Monday, February 07, 2011

Now Begins Egypt's Moment of Truth

This week, not last week, will probably determine whether Egyptian dissidents have any chance of getting the government they took to the streets last week to demand.

This is the week of the Mubarak government's counter-revolution and, unlike the protesters, Mubarak's team have a well worn playbook for this sort of thing.  The key to defeating the upheaval is to break it down into its constituent elements - political, economic, social - and focus on those that can be most easily and most effectively cut from the herd.

The government, headed by stand-in vice president Omar Suleiman, has promised to launch investigations into election fraud and corruption.  In other words, his government is going to look into crimes by his government.  He's also released a couple of prominent opposition leaders.  Now he's targeting the country's 6-million people on the state payroll.   State employees and its pensioners are getting an extra 15% in their pay packets.  It's a tried and true tactic.   During the 2008 food riots, Mubarak gave the same bunch a 30% hike to quell protest, and it worked.

Will the Egyptian protest movement, the force for change, be picked apart and neutralized?   We'll know by how it comes through this week.   One observer, David Africa, who worked for the African National Congress while it was still an underground movement, warns the fix is in:

The regime cannot be both the cause of the current conflict and the facilitator of negotiations to ensure its resolution. At this point it would be prudent for those who have been captured by a sudden optimism around the negotiations to consider the nature of the Egyptian regime that protesters have been fighting to remove over the past two weeks. The political strategy to reduce the regime to the persona of Hosni Mubarak flies in the face of all the evidence of a regime (understood as a system of government, authorities, rule, authority, control, command, administration, leadership) that has ruled the country with the brutality for the last thirty years, banning opposition, arresting and torturing political dissidents and all but destroying critical media.

The regime is not simply Mubarak, but a vast security network of a ruling party that has appropriated much of the Egyptian economy and foreign aid, and a number of prominent political families.

...Fundamental political change, in Africa and elsewhere, is always brought about by the forced removal or collapse of a regime or a negotiations process facilitated by a credible entity. It is never facilitated by an oppressive regime itself, and the Mubarak regime is certainly not set to create historical precedent in this instance. History is replete with examples of ostensibly sincere negotiations that were actually aimed at sustaining and sometimes rescuing an oppressive regime.

...While Suleiman and Mubarak - and some of their Western backers - continue to refer to their commitment to dealing with the "  concerns of the protesters"   as if these are minor issues, any negotiations must have the explicit objective of establishing a functioning democratic order, free expression of ideas and the disbanding of the oppressive state agencies that have brutalised the Egyptian people, not just in the past two weeks but for the last thirty years.

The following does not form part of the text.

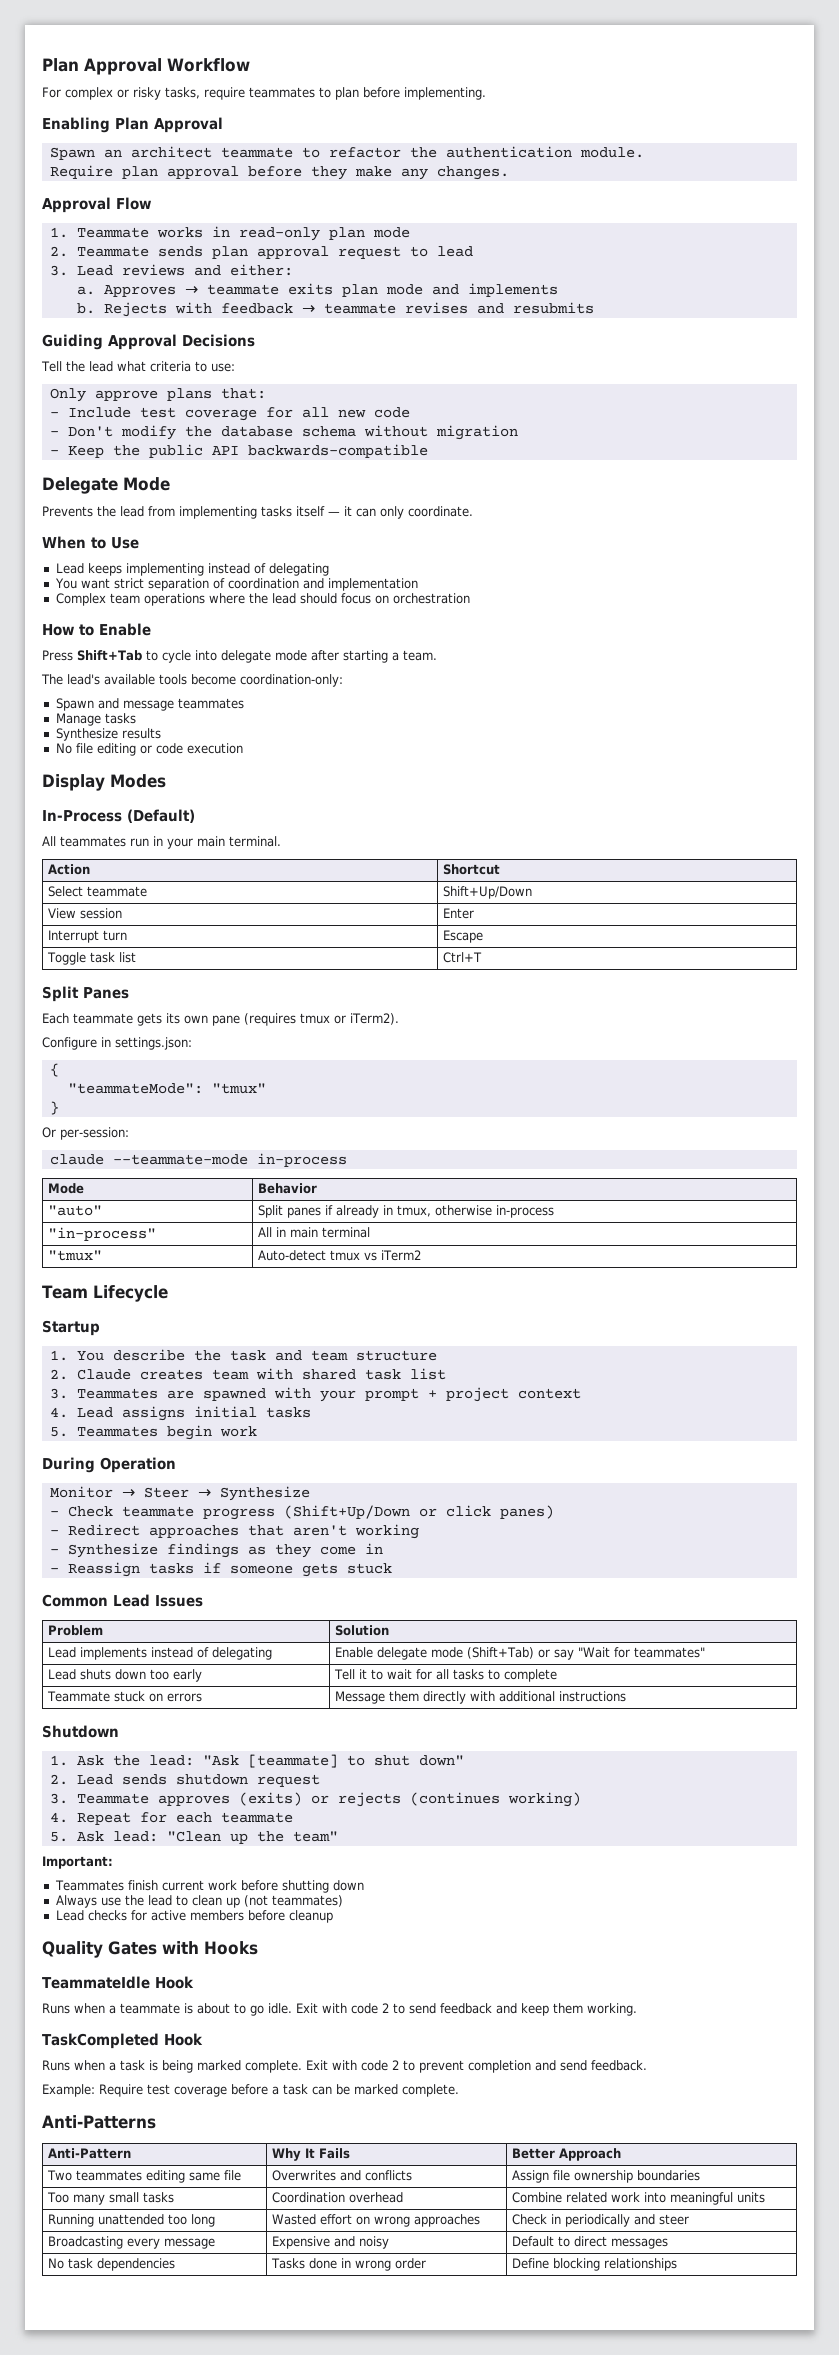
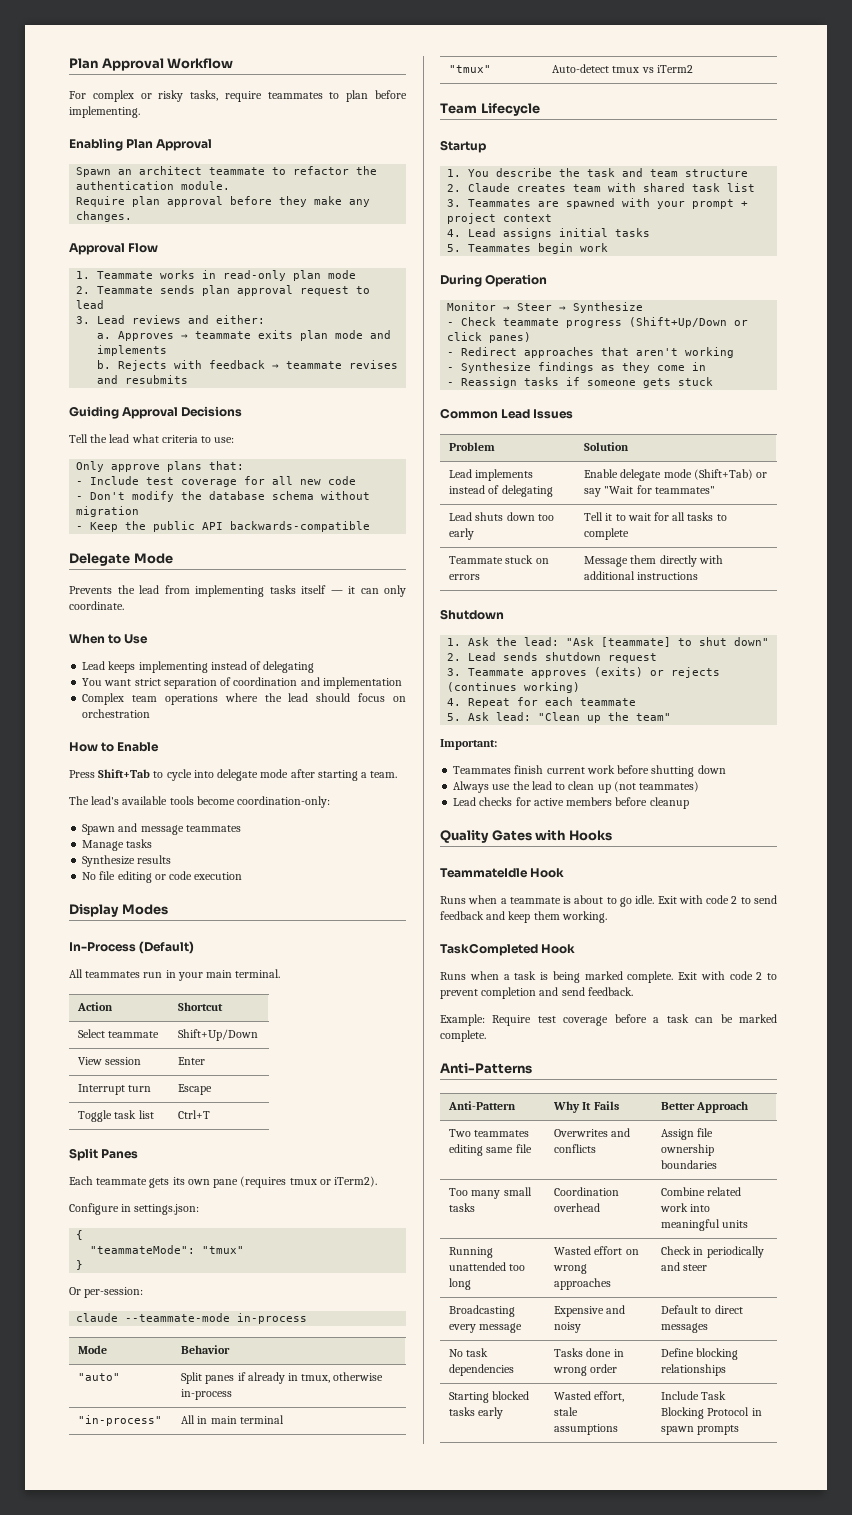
+ Starting blocked tasks early | Wasted effort, stale assumptions | Include Task Blocking Protocol in spawn prompts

Negotiation is a tactic of political warfare and the Egyptian resistance movement must realise that the Mubarak regime is using it as such. The regime seeks to use its Suleiman-led negotiations as a back door to retaining power. In doing so, to use a metaphor by South African anti-apartheid leader Joe Slovo, it is trying to prevent the resistance snowball from becoming an avalanche and sweeping it away.


It's obvious from what they've said and everything they've done that the Suleiman led NDP is focused on one thing only, retaining power, and finding ways to neutralize the uprising.   That the West approves of Suleiman's role suggests they share his objectives.  And suppose Suleiman's gambit works, suppose he succeeds, what will the aftermath look like?

2 comments:

Beijing York said...

I'm very afraid of the aftermath. The PTB both within and outside Egypt are going to make sure nothing changes or else. If the anti-government protesters were to succeed in toppling the government, that would send a very dangerous message worldwide - people have power against these tyrants and elites. And that, I'm afraid, is a message/example that the western power brokers cannot tolerate.

The Mound of Sound said...

I caught a snippet of Anderson Cooper 360 tonight. He interviewed Khalid Abdalla, the star of the movie, "The Kite Runner." Abdalla was in "Liberation Square" where he's been with the protesters since the start. Cooper, quite boldly for US TV, denounced the Mubarak/Suleiman regime as a pack of unmitigated liars and killers.

Cooper drew out of Abdalla the fact that while the protesters are occupiers of the square, they're also its captives. They have no choice but to stay. Were they to leave, Suleiman's secret police would come for them, one by one, and, like so many others, they would never be seen again.

Both Abdalla and Cooper agreed that Suleiman has no intention of negotiating any deal with anyone that would undermine the rule of the NDP. What's going on is all window dressing intended to lull the West into believing the dissidents have succeeded.